Scientists led by Professor Berend Snijder from ETH Zurich have discovered a substance that effectively combats gliomas, at least in the laboratory: an antidepressant called vortioxetine. Scientists know that this inexpensive drug, which has already been approved by agencies such as the FDA in the US and Swissmedic, is able to cross the blood-brain barrier.

Snijder’s postdoc and lead author Sohyon Lee discovered this using pharmacoscopy, a special screening platform that researchers at ETH Zurich have developed in recent years. The study’s findings were recently published in the journal Natural medicineIn this study, scientists from ETH Zurich worked closely with colleagues from various hospitals, in particular with the group led by neurologists Michael Weller and Tobias Weiss from the University Hospital Zurich (USZ).

Testing hundreds of substances at once

Thanks to pharmacoscopy, scientists at ETH Zurich can simultaneously test hundreds of busy substances on living cells from human cancer tissue. Their study focused primarily on neuroactive substances that cross the blood-brain barrier, such as antidepressants, Parkinson’s drugs and antipsychotics. In total, the research team tested up to 130 different agents on tumor tissue from 40 patients.

To determine which substances affect cancer cells, the researchers used imaging techniques and computer analysis. Previously, Snijder and his team had used the pharmacoscopic platform exclusively to analyze blood cancers (see ETH News) and based on this, developed treatment options. Glioblastomas are the first solid tumors that they have systematically studied using this method, with the aim of using existing drugs for fresh purposes.

To screen, Lee analyzed fresh tumor tissue from patients who had recently undergone surgery at the University Hospital in Zurich. The ETH Zurich scientists then processed the tissue in the lab and tested it on a pharmacoscopy platform. Two days later, the researchers had results showing which drugs worked on the cancer cells and which didn’t.

Antidepressants are surprisingly effective

The results clearly showed that some, but not all, of the antidepressants tested were unexpectedly effective against cancer cells. These drugs worked especially well when they rapidly triggered a signaling cascade that is crucial for neural progenitor cells but also inhibits cell division. Vortioxetine emerged as the most effective antidepressant.

Scientists at ETH Zurich also used a computer model to test more than a million substances for their effectiveness against gliomas. They found that a common signaling cascade between neurons and cancer cells plays a crucial role and explains why some neuroactive drugs work and others don’t.

In the final stage, scientists from the University Hospital Zurich tested vortioxetine on mice with glioma. The drug also showed good efficacy in these studies, especially in combination with current standard treatment.

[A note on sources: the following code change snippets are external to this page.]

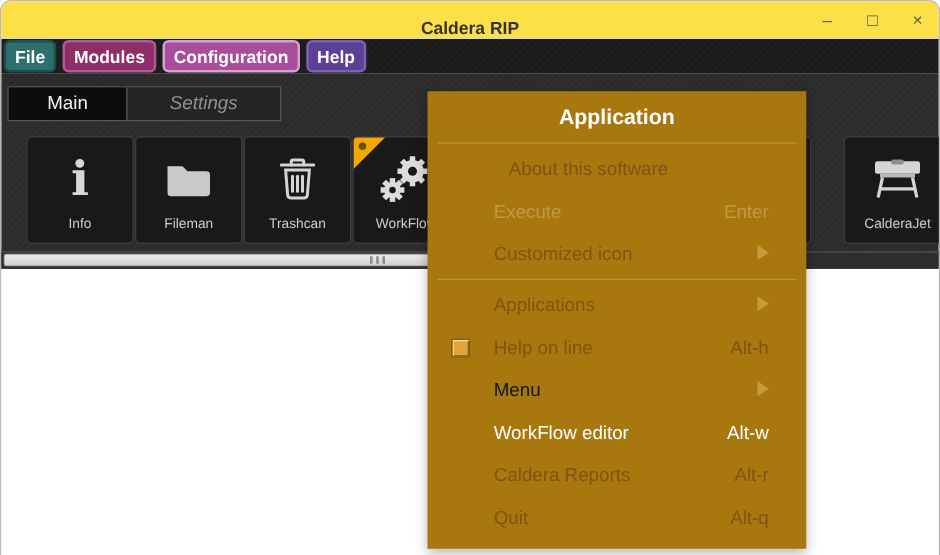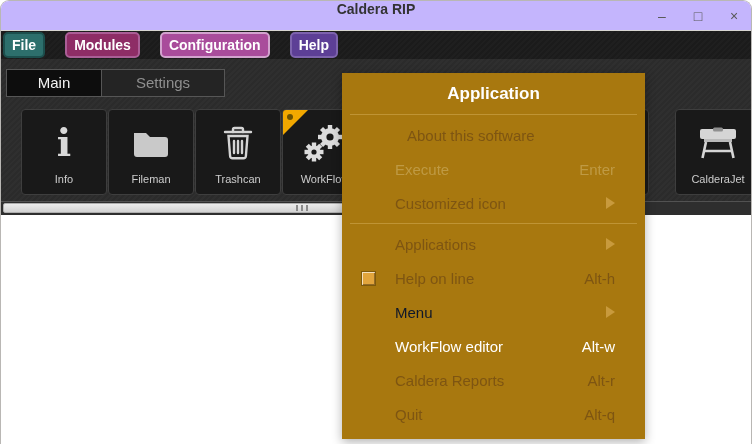--- a/index.html
+++ b/index.html
@@ -7,8 +7,8 @@
   .window{position:relative; width:750px; height:443px; border:1px solid #b9b7b4; border-bottom:none;
           border-radius:9px 9px 0 0; overflow:hidden; background:#ffffff;}
   
-  .titlebar{position:relative; height:29px; background:#c4b5fd; border-bottom:1px solid #d8d6d2;
-            display:flex; align-items:flex-start; justify-content:center;}
+  .titlebar{position:relative; height:29px; background:#fde047; border-bottom:1px solid #d8d6d2;
+            display:flex; align-items:flex-end; justify-content:center;}
   .win-title{font-size:14px; font-weight:bold; color:#333333;}
   .win-controls{position:absolute; right:10px; top:0; height:100%; display:flex; align-items:center; gap:22px;}
   .win-controls span{color:#5a5a5a; font-size:14px; line-height:1; cursor:default; width:14px; text-align:center;}

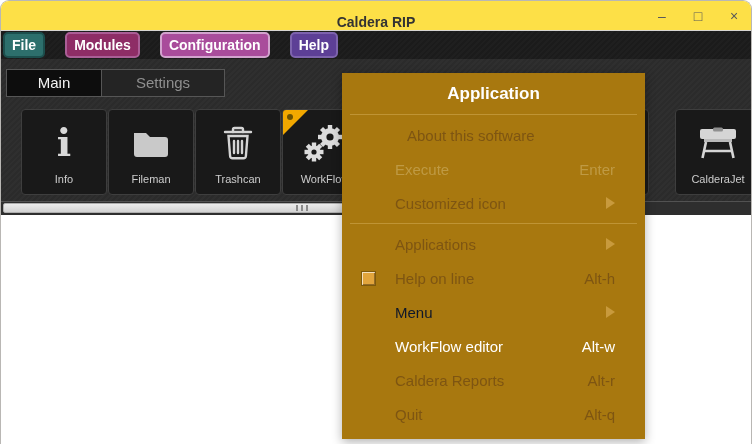--- a/index.html
+++ b/index.html
@@ -14,7 +14,7 @@
   .win-controls span{color:#5a5a5a; font-size:14px; line-height:1; cursor:default; width:14px; text-align:center;}
   .ctl-max{font-size:12px;}
   
-  .menubar{height:28px; background:#1b1b1b; display:flex; align-items:center; padding-left:2px; gap:20px;
+  .menubar{height:28px; background:#1b1b1b; display:flex; align-items:center; padding-left:2px; gap:5px;
            background-image:repeating-linear-gradient(135deg, rgba(255,255,255,0.02) 0 2px, rgba(0,0,0,0) 2px 4px);}
   .mb-btn{height:22px; line-height:22px; padding:0 7px; border-radius:5px; border:2px solid transparent;
           color:#ffffff; font-weight:bold; font-size:14px; cursor:default; white-space:nowrap;}

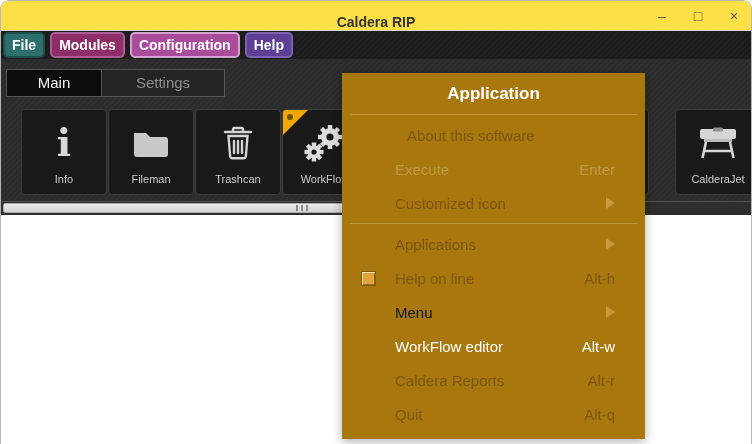--- a/index.html
+++ b/index.html
@@ -24,7 +24,7 @@
   .tabbar{position:absolute; left:5px; top:10px; height:26px; display:flex; border:1px solid #565656;}
   .tab{height:26px; line-height:26px; text-align:center; font-size:15px; cursor:default;}
   .tab.active{background:#0d0d0d; color:#f2f2f2; width:94px;}
-  .tab.inactive{background:#242424; color:#8f8f8f; width:122px; border-left:1px solid #565656;}
+  .tab.inactive{background:#242424; color:#8f8f8f; width:122px; border-left:1px solid #565656;font-style:italic;}
   .toolbar{position:absolute; left:0; top:0; width:100%; height:100%;}
   .tb-btn{position:absolute; top:50px; width:84px; height:84px; background:#191919; border:1px solid #3e3e3e;
           border-radius:4px; cursor:default; overflow:hidden;}

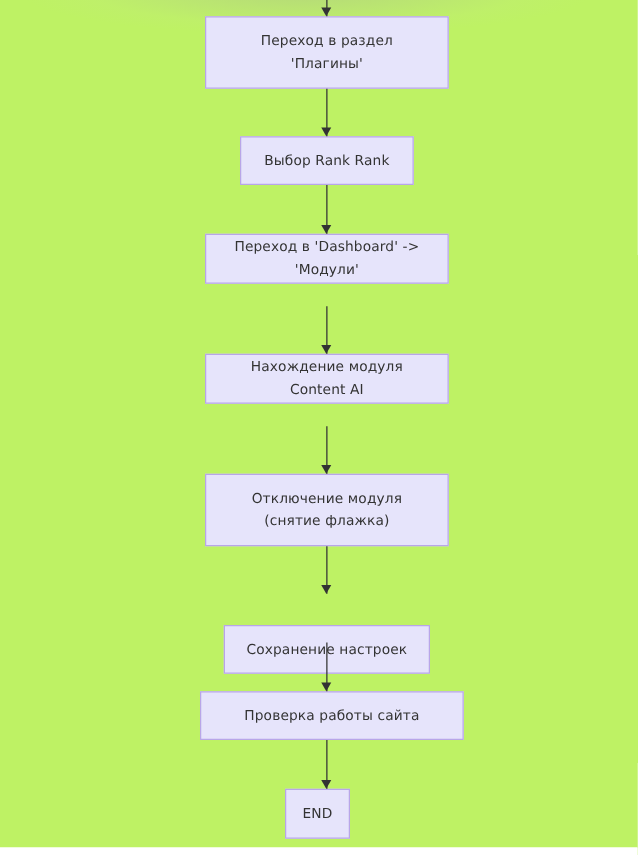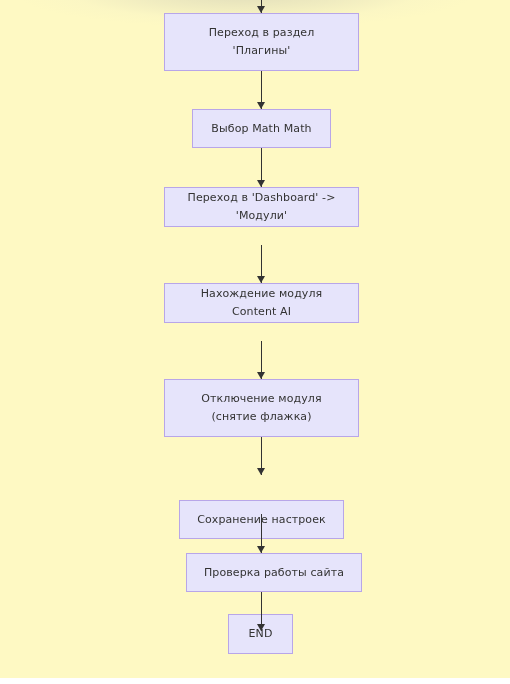--- a/index.html
+++ b/index.html
@@ -18,7 +18,7 @@
     position: relative;
     width: 510px;
     height: 678px;
-    background: #fef9c3;
+    background: #bef264;
     overflow: hidden;
   }
 

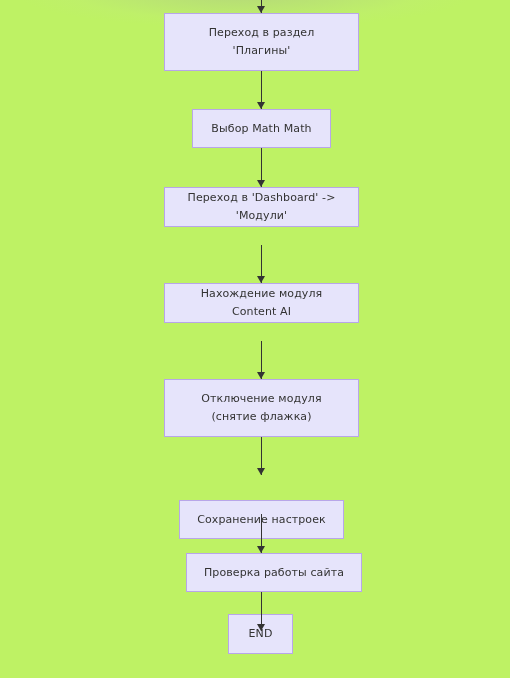--- a/index.html
+++ b/index.html
@@ -85,7 +85,7 @@
   <div id="nodes-layer">
       <div class="node" style="left: 164px; top: 13px; width: 195px; height: 58px;"><span>Переход в раздел
 'Плагины'</span></div>
-      <div class="node" style="left: 192px; top: 109px; width: 139px; height: 39px;"><span>Выбор Math Math</span></div>
+      <div class="node" style="left: 192px; top: 109px; width: 139px; height: 39px;"><span>Выбор Rank Rank</span></div>
       <div class="node" style="left: 164px; top: 187px; width: 195px; height: 40px;"><span>Переход в 'Dashboard' -&gt;
 'Модули'</span></div>
       <div class="node" style="left: 164px; top: 283px; width: 195px; height: 40px;"><span>Нахождение модуля

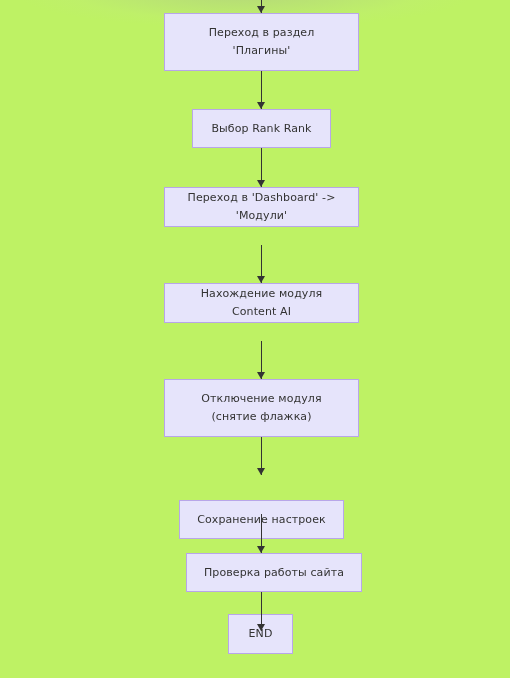--- a/index.html
+++ b/index.html
@@ -93,7 +93,7 @@
       <div class="node" style="left: 164px; top: 379px; width: 195px; height: 58px;"><span>Отключение модуля
 (снятие флажка)</span></div>
       <div class="node" style="left: 179px; top: 500px; width: 165px; height: 39px;"><span>Сохранение настроек</span></div>
-      <div class="node" style="left: 186px; top: 553px; width: 176px; height: 39px;"><span>Проверка работы сайта</span></div>
+      <div class="node" style="left: 160px; top: 553px; width: 211px; height: 39px;"><span>Проверка работы сайта</span></div>
       <div class="node" style="left: 228px; top: 614px; width: 65px; height: 40px;"><span>END</span></div>
     </div>
   <div id="edges-layer">

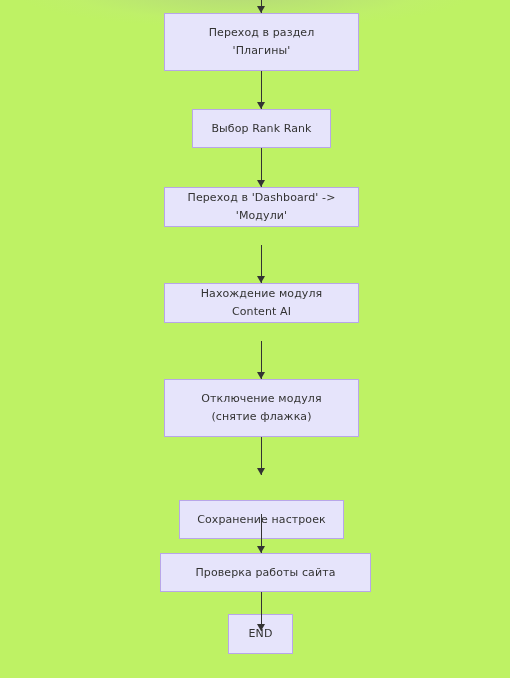--- a/index.html
+++ b/index.html
@@ -94,7 +94,7 @@
 (снятие флажка)</span></div>
       <div class="node" style="left: 179px; top: 500px; width: 165px; height: 39px;"><span>Сохранение настроек</span></div>
       <div class="node" style="left: 160px; top: 553px; width: 211px; height: 39px;"><span>Проверка работы сайта</span></div>
-      <div class="node" style="left: 228px; top: 614px; width: 65px; height: 40px;"><span>END</span></div>
+      <div class="node" style="left: 228px; top: 631px; width: 52px; height: 40px;"><span>END</span></div>
     </div>
   <div id="edges-layer">
       <div class="edge" style="left: 260.5px; top: 0px; height: 13px;"></div>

A group of researchers from ETH Zurich and USZ are currently preparing two clinical trials. In one, patients with glioma will be treated with vortioxetine in addition to standard treatment (surgery, chemotherapy, radiotherapy). In the other, patients will receive a personalized drug selection, which researchers will determine for each person using a pharmacoscopy platform.

The drug is widely available and inexpensive

“The advantage of vortioxetine is that it is unthreatening and very cost-effective,” says Michael Weller, professor at the University Hospital Zurich, director of the Department of Neurology and co-author of the study published in Natural medicine“Because the drug is already approved, it doesn’t have to go through a complicated approval process and could soon complement standard therapy for this deadly brain tumor.” He hopes oncologists will be able to apply it soon.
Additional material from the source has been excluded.